Your answer must hold only the lines below from the line containing "invoice date: 2026-08-02 -> 2026-08-05" through the line containing "total: 535.74 -> 375.46", each reproduced exactly.

[RECORDS SHOWN]:
------------------------------------------------

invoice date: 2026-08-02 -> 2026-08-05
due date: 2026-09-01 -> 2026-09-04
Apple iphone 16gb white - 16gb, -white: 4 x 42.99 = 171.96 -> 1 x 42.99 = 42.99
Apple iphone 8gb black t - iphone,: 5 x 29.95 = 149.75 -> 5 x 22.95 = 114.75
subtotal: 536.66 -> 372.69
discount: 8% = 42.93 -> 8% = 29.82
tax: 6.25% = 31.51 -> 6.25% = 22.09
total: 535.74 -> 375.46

------------------------------------------------

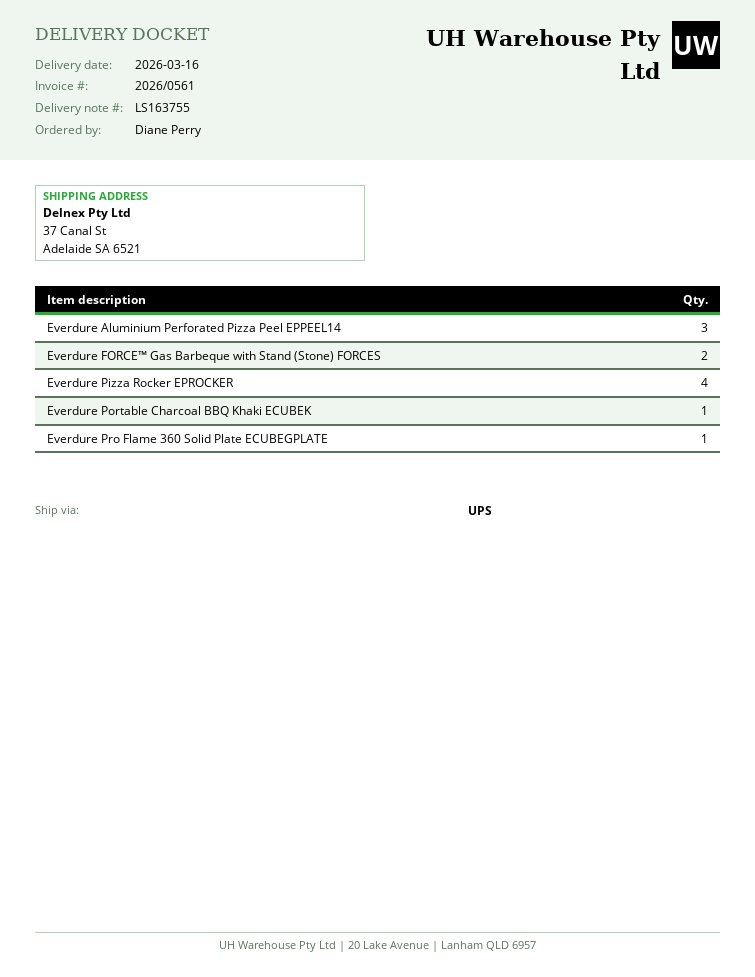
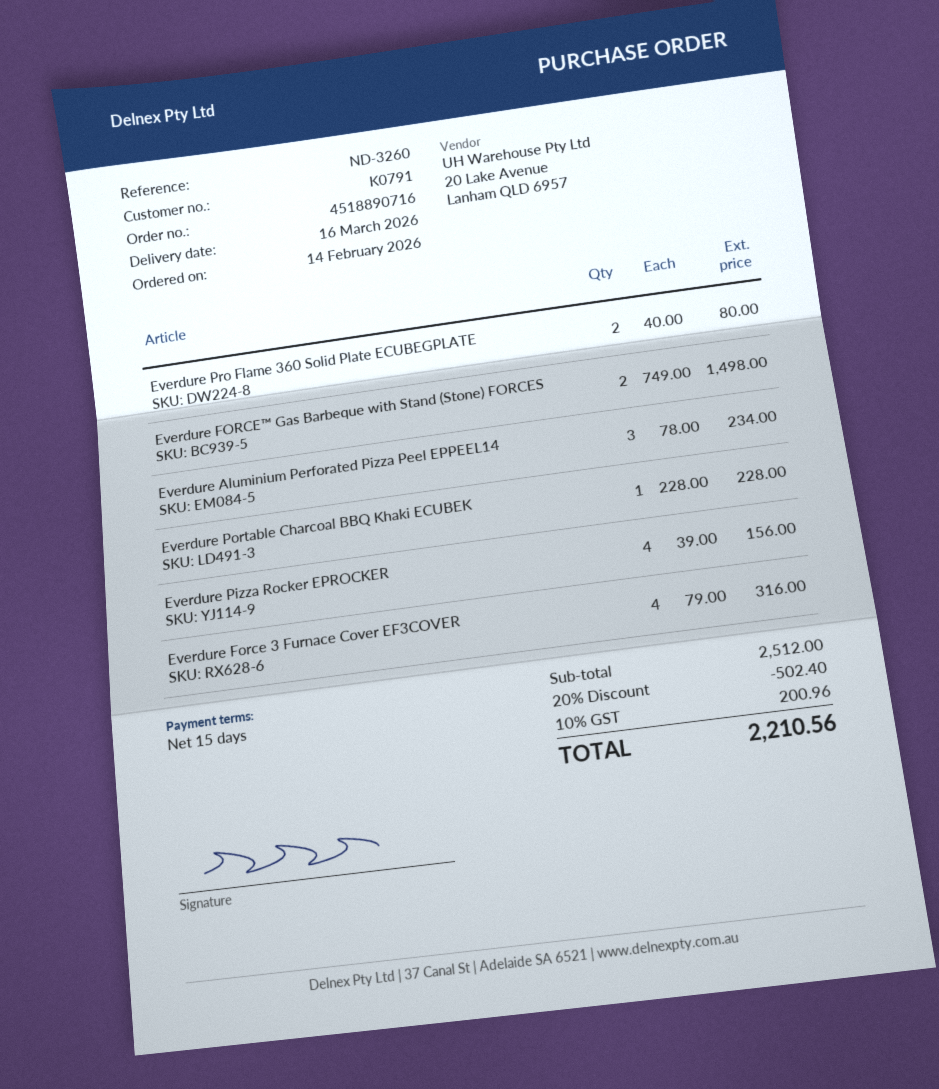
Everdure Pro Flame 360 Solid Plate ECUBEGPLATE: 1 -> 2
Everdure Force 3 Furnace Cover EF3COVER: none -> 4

------------------------------------------------

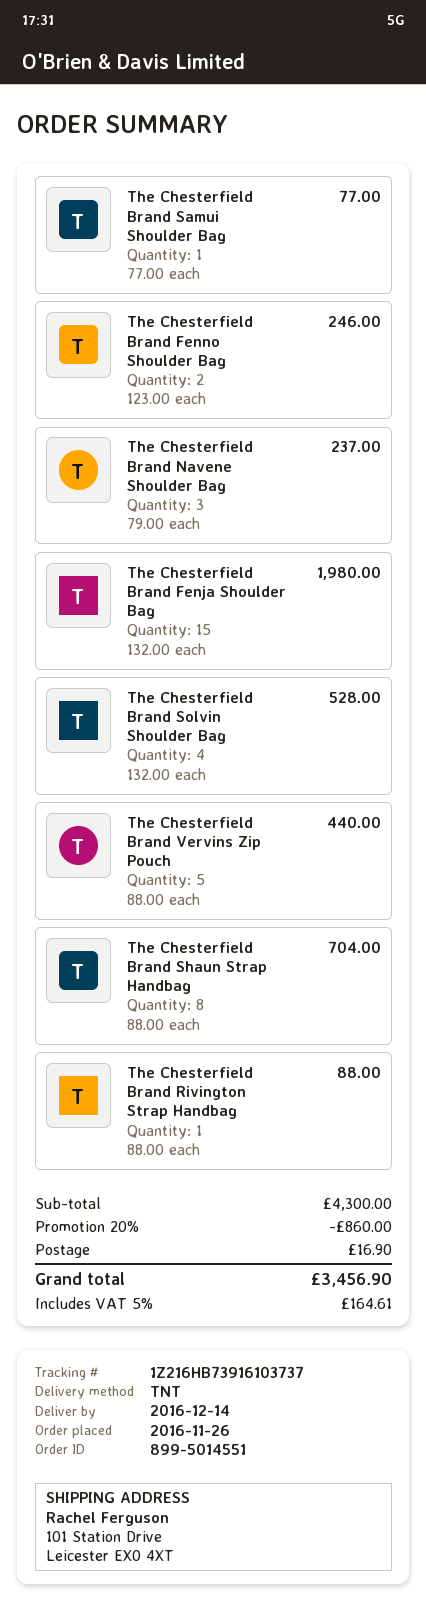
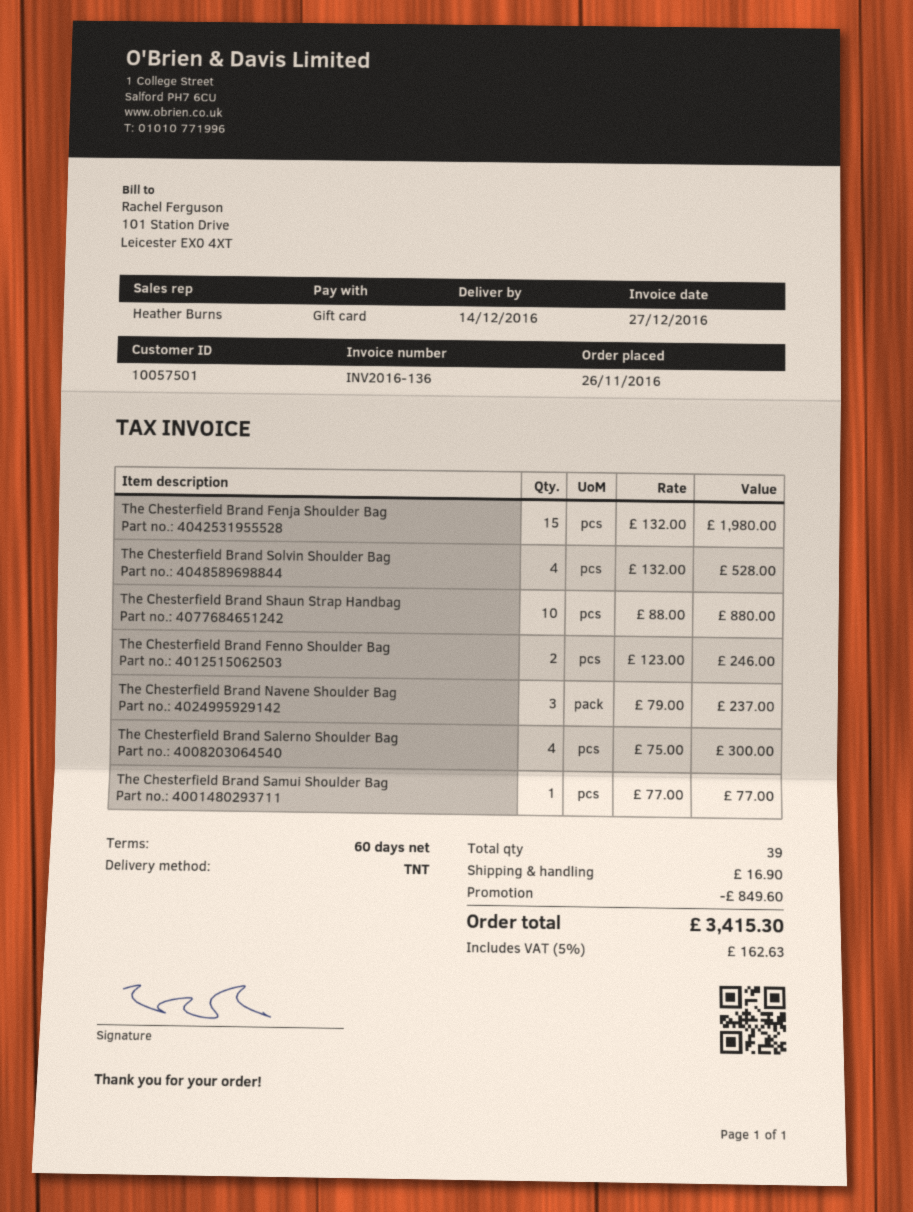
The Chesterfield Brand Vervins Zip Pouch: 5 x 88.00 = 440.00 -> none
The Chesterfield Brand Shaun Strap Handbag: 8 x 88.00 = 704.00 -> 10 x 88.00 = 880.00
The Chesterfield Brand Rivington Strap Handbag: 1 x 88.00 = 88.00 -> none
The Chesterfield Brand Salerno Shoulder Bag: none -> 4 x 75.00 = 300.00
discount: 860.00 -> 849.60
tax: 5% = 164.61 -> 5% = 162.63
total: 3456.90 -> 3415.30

------------------------------------------------

[WRITTEN RESPONSE]:
invoice date: 2026-08-02 -> 2026-08-05
due date: 2026-09-01 -> 2026-09-04
Apple iphone 16gb white - 16gb, -white: 4 x 42.99 = 171.96 -> 1 x 42.99 = 42.99
Apple iphone 8gb black t - iphone,: 5 x 29.95 = 149.75 -> 5 x 22.95 = 114.75
subtotal: 536.66 -> 372.69
discount: 8% = 42.93 -> 8% = 29.82
tax: 6.25% = 31.51 -> 6.25% = 22.09
total: 535.74 -> 375.46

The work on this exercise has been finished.